Recent developments in TV technology only offer more of the same, whilst Next Generation Audio offers completely new opportunities and a chance to address one of the most frequent causes of complaint made to broadcasters, writes Rupert Brun.

next gen audio 1

Preset menu: Shows default, dialogue boost, audio description and venue presets

Recent developments in TV picture technology have been rapid but these improvements simply give us more of what we already had. We can offer more pixels, more colours, more pictures per second and more shades of grey.

Developments in the audio side of TV have been even slower. Stereo was invented in 1931 but not widely used for TV until the 1980s with surround sound coming along a decade or so later. Like the video improvements, audio developments have offered more of what we know, delivering more channels, each one mapped to a specific loudspeaker. The quality of the pictures and sound delivered to consumers has increased greatly, and many new platforms have been introduced, but the essential offer is changed.

Next Generation Audio (NGA) is a new approach. NGA isn’t just “more channels”, it offers totally new possibilities. NGA supports the traditional channel-based approach and adds high order ambisonics and audio objects.

Ambisonic sound is popular in virtual and augmented reality applications because of the comparative ease with which the sound stage can be rotated in response to the user turning their head.
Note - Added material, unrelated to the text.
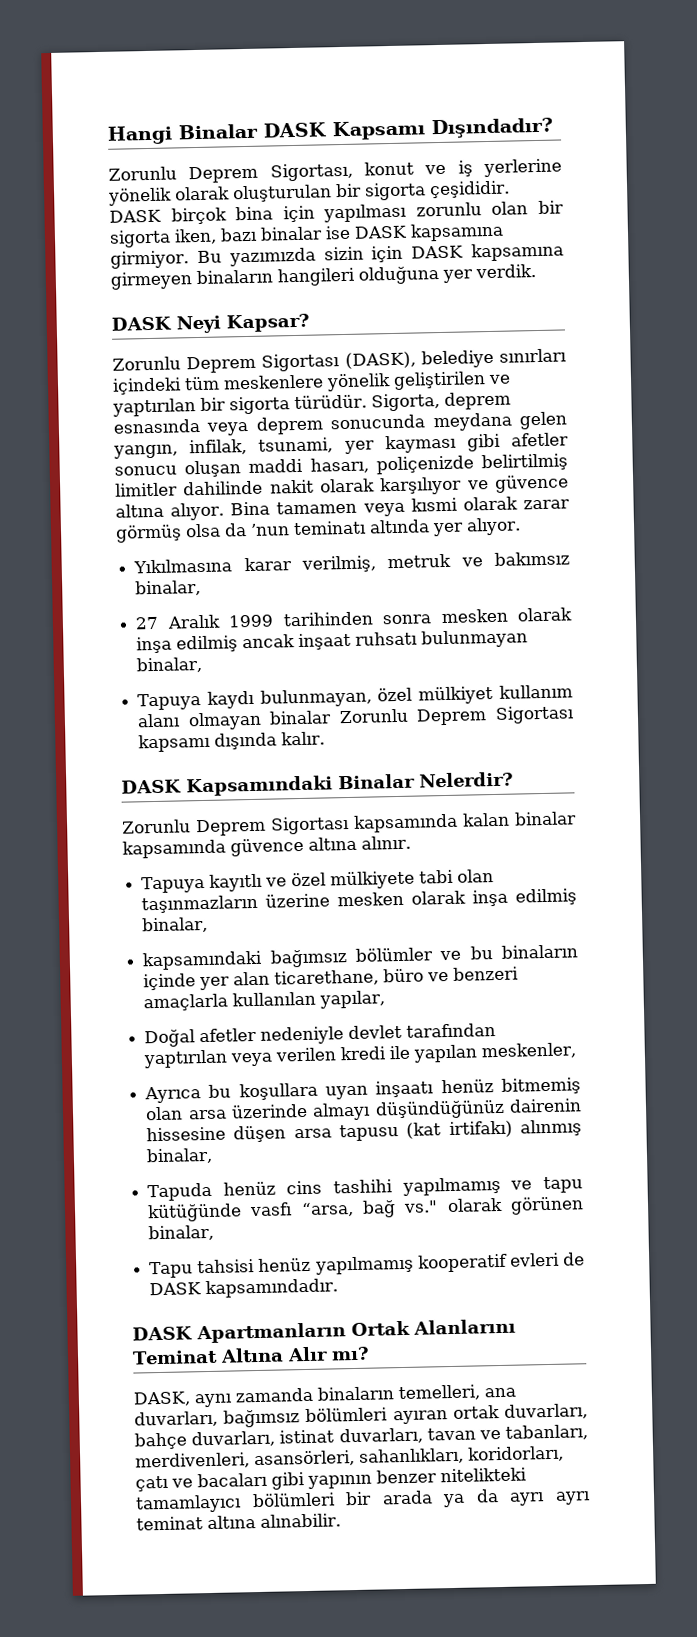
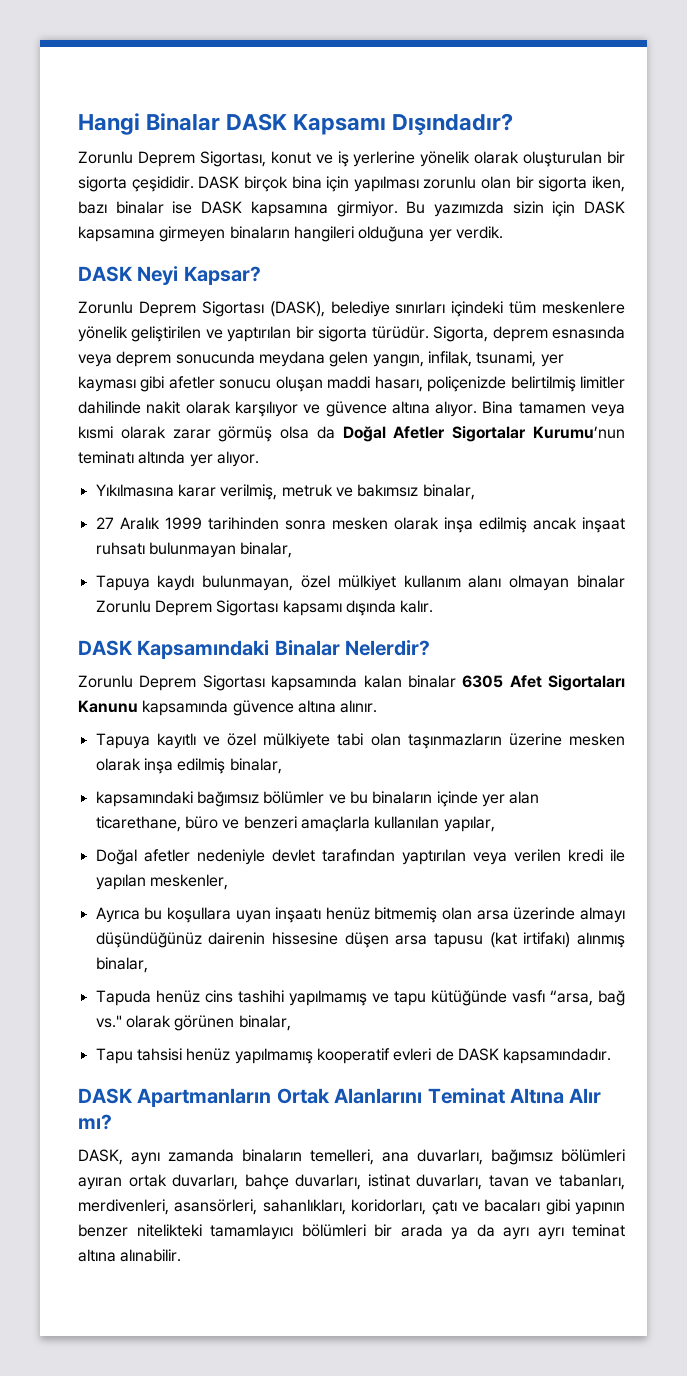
- Bina tamamen veya kısmi olarak zarar görmüş olsa da ’nun teminatı altında yer alıyor.
+ Bina tamamen veya kısmi olarak zarar görmüş olsa da Doğal Afetler Sigortalar Kurumu’nun teminatı altında yer alıyor.
- Zorunlu Deprem Sigortası kapsamında kalan binalar kapsamında güvence altına alınır.
+ Zorunlu Deprem Sigortası kapsamında kalan binalar 6305 Afet Sigortaları Kanunu kapsamında güvence altına alınır.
Audio objects are streams which, unlike channels, are not mapped to a specific speaker for replay. Instead, the audio is accompanied by metadata to tell the receiver what to do with the audio; where in the room to position it and how loud to make it. Crucially the content creator doesn’t send the final mix to the consumer, instead some audio and instructions to tell the receiver how to create the final mix are sent. Delivering some sounds unmixed to the consumer opens a world of new possibilities.

Personalised audio
Imagine a broadcaster is covering an athletics championship. It might send the sound of the stadium as a 5.1 bed, as is done at present, but instead of mixing the commentary into this we send it separately with metadata to tell the receiver to render the commentary to the centre of the screen. Additional audio objects can be sent, such as partisan commentary or dialogue in different languages and the viewer can choose between them.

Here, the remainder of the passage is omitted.